● **Task brief**:
Write every line below out again exactly, images omitted.

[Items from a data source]
........

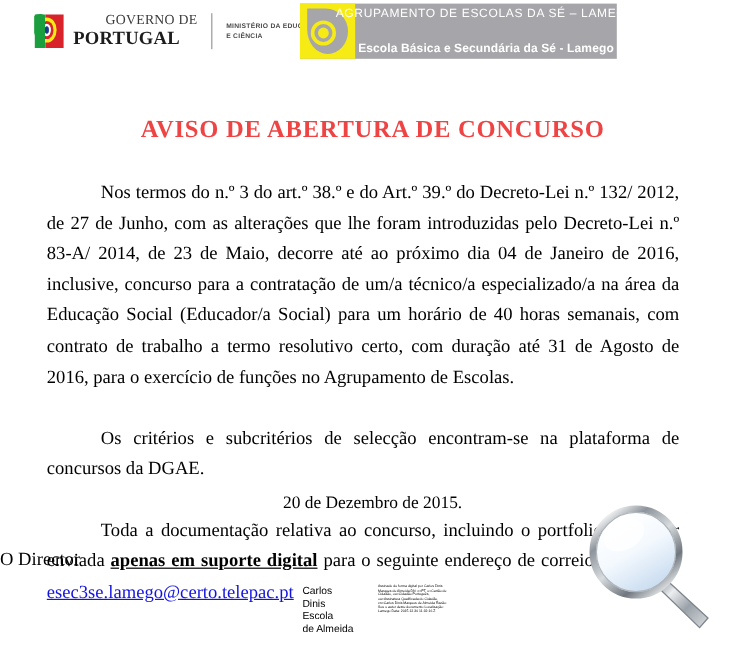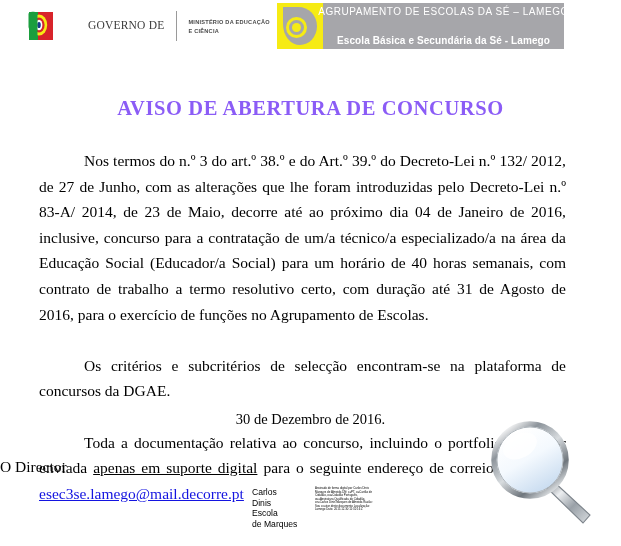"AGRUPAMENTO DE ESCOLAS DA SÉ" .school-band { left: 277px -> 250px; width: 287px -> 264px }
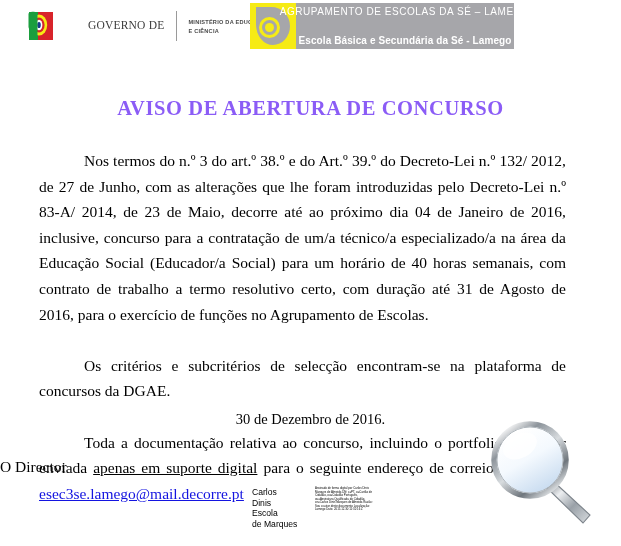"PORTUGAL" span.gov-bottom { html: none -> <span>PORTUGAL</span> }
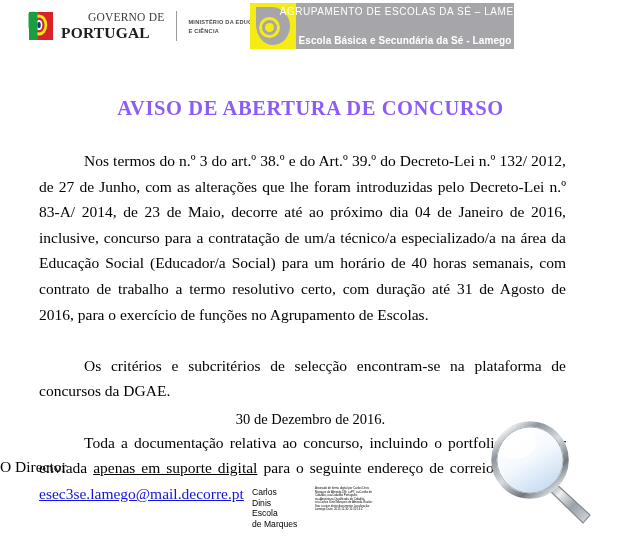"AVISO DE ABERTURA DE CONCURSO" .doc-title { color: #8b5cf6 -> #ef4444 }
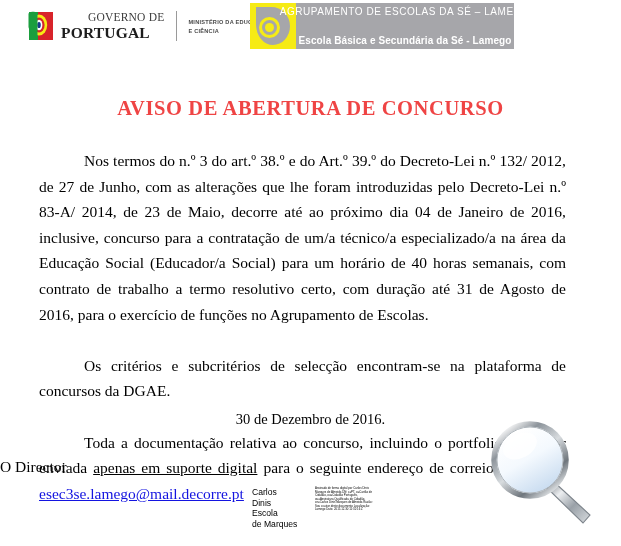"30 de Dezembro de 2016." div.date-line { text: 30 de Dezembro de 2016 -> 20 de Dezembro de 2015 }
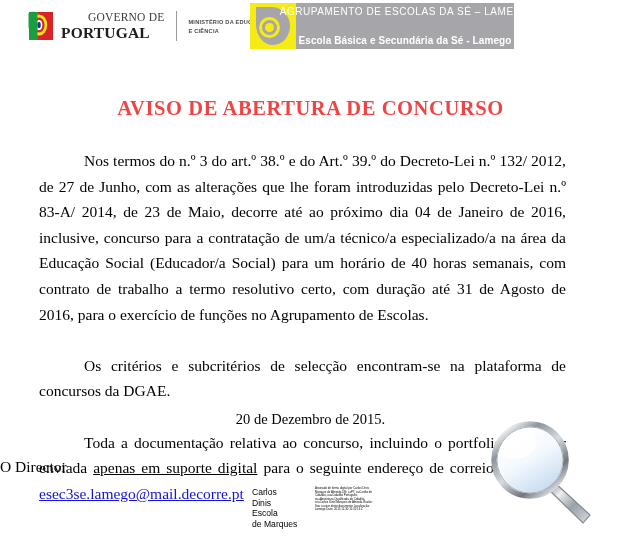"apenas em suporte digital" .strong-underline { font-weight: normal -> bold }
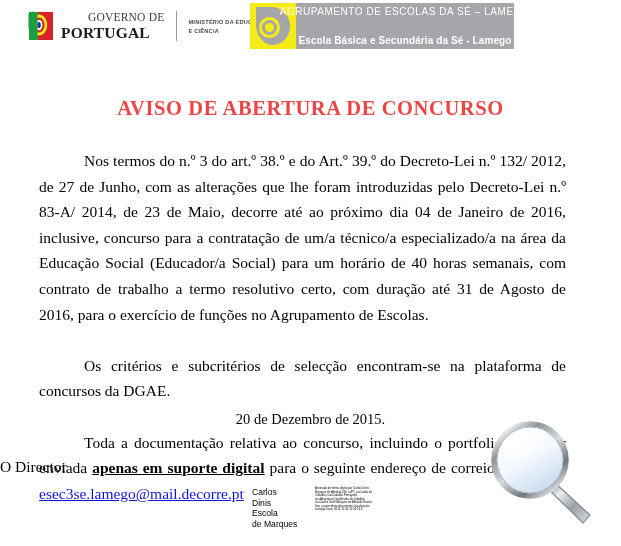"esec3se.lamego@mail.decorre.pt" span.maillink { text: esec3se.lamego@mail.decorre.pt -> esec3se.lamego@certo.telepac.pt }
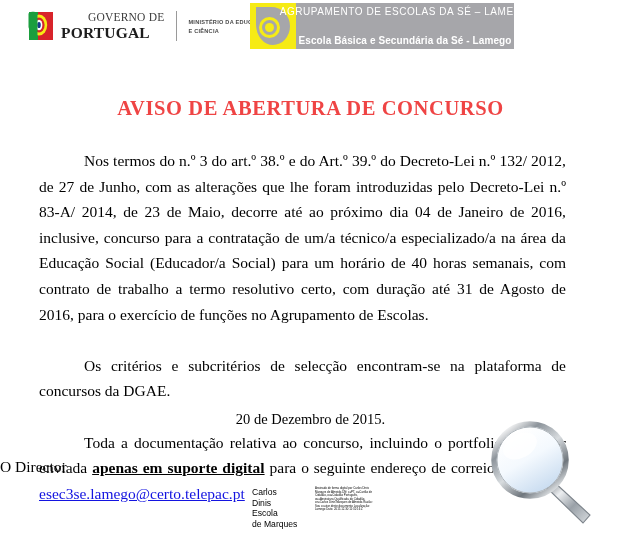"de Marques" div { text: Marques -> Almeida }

........

● **Task answer**:
"AGRUPAMENTO DE ESCOLAS DA SÉ" .school-band { left: 277px -> 250px; width: 287px -> 264px }
"PORTUGAL" span.gov-bottom { html: none -> <span>PORTUGAL</span> }
"AVISO DE ABERTURA DE CONCURSO" .doc-title { color: #8b5cf6 -> #ef4444 }
"30 de Dezembro de 2016." div.date-line { text: 30 de Dezembro de 2016 -> 20 de Dezembro de 2015 }
"apenas em suporte digital" .strong-underline { font-weight: normal -> bold }
"esec3se.lamego@mail.decorre.pt" span.maillink { text: esec3se.lamego@mail.decorre.pt -> esec3se.lamego@certo.telepac.pt }
"de Marques" div { text: Marques -> Almeida }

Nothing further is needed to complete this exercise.